# Directions for this task:
For the entries below, count the lines containing "none" and give only that number.
━━━━━ Excerpted records ━━━━━
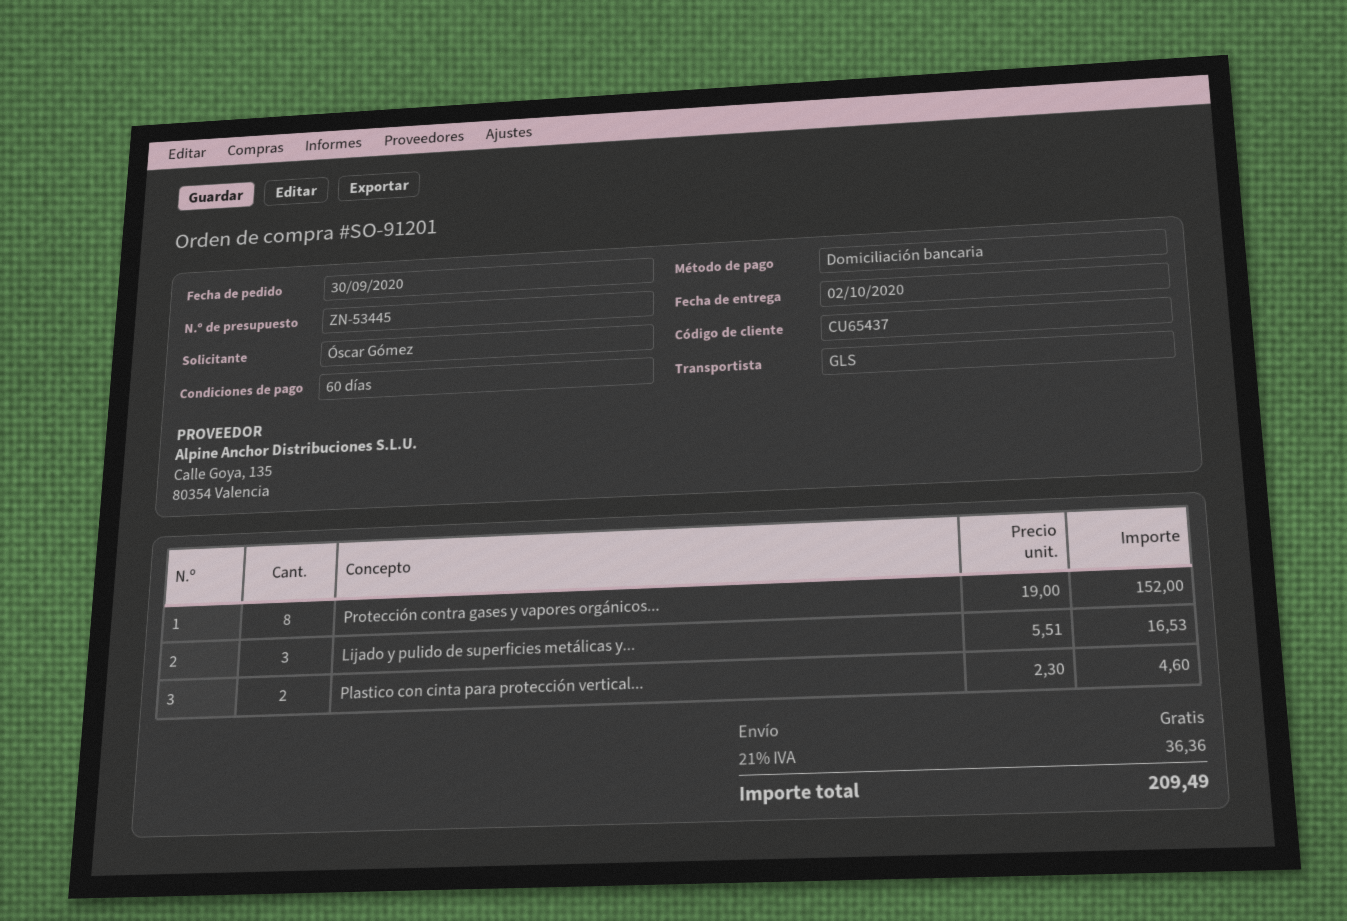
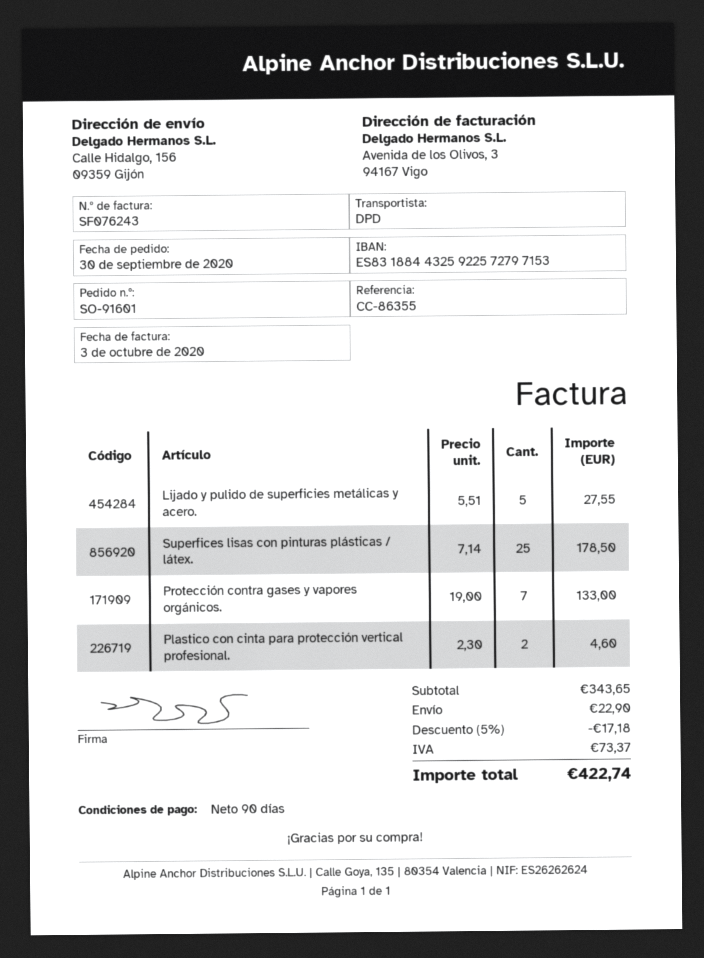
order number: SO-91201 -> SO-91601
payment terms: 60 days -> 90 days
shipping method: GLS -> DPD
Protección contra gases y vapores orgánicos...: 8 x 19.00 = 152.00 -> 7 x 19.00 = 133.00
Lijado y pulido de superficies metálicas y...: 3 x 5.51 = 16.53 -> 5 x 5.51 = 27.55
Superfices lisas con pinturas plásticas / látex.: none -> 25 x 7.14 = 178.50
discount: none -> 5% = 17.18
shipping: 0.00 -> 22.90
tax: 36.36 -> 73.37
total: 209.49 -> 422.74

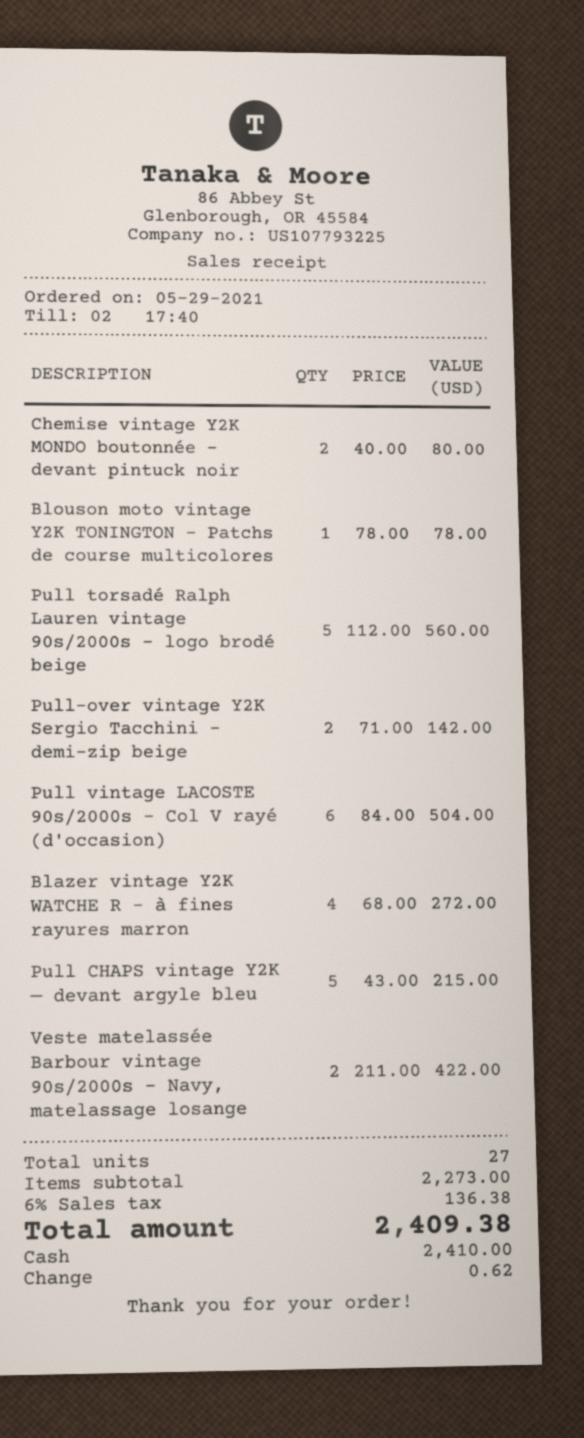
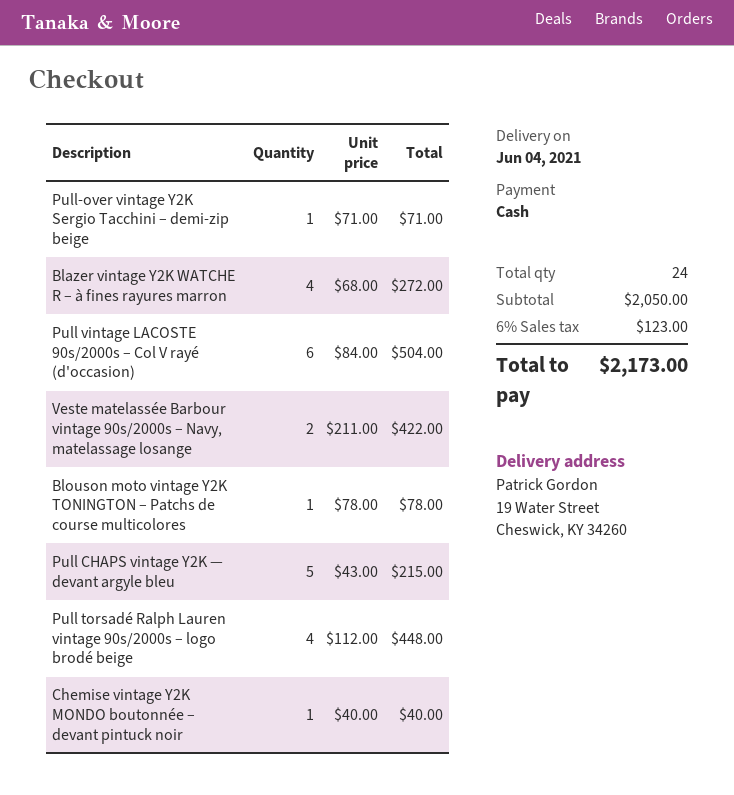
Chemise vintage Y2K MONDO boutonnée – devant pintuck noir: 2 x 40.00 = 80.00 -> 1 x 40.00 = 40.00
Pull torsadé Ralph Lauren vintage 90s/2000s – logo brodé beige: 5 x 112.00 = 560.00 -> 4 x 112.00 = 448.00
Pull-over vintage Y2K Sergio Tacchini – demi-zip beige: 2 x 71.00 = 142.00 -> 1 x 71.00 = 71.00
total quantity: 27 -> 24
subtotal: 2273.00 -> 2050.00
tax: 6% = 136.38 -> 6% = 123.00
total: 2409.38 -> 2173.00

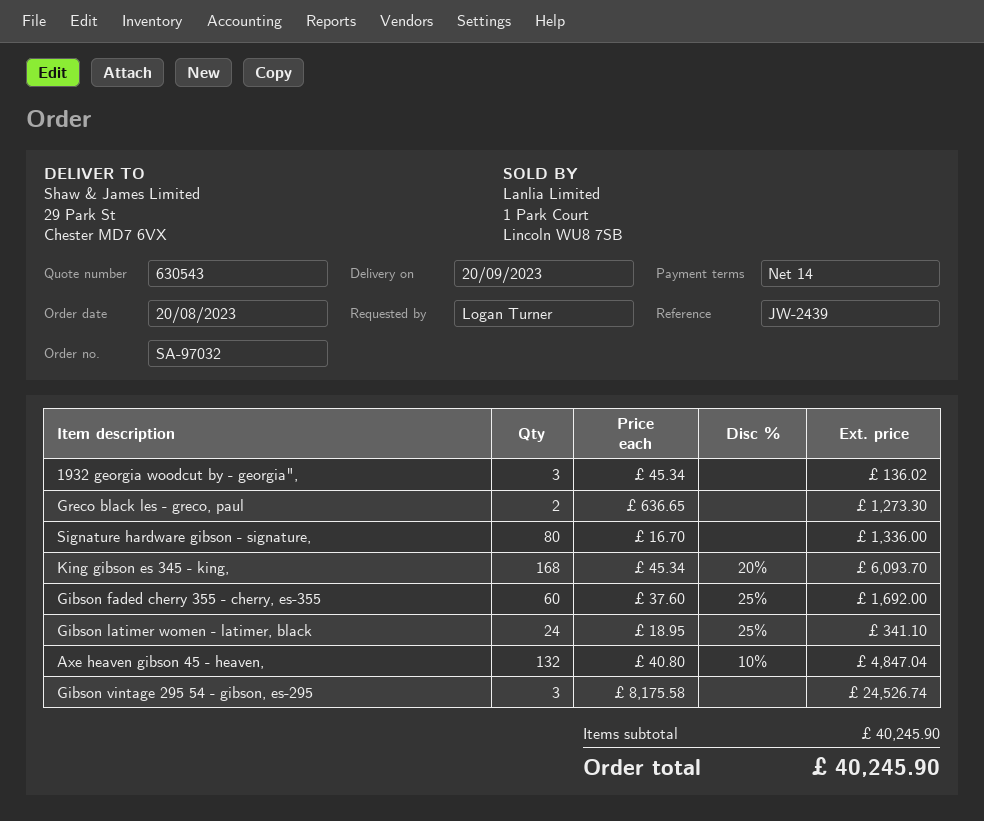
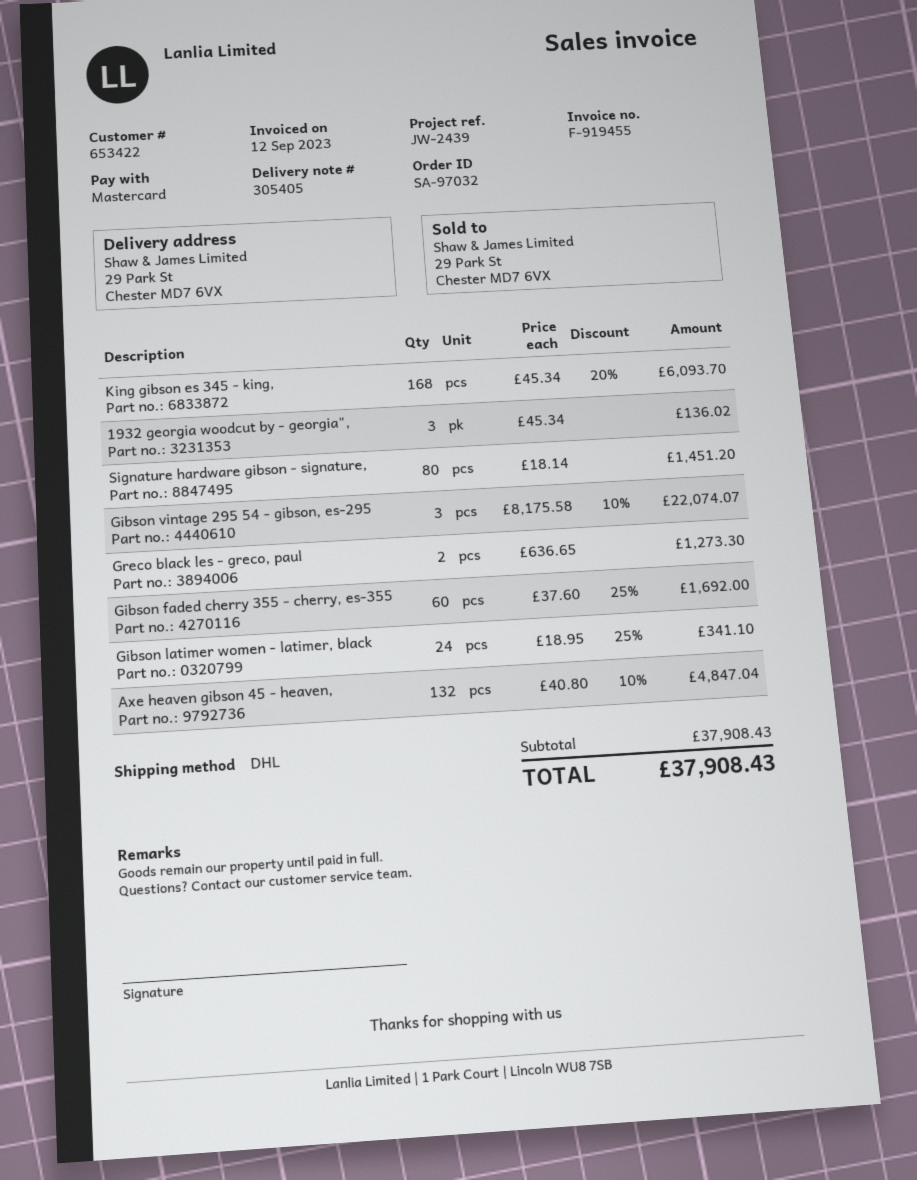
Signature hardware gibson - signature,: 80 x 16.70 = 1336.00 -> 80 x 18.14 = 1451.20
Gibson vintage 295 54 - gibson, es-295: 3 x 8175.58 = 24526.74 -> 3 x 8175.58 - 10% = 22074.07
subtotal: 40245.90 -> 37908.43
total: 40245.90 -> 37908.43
━━━━━
# Response box:
2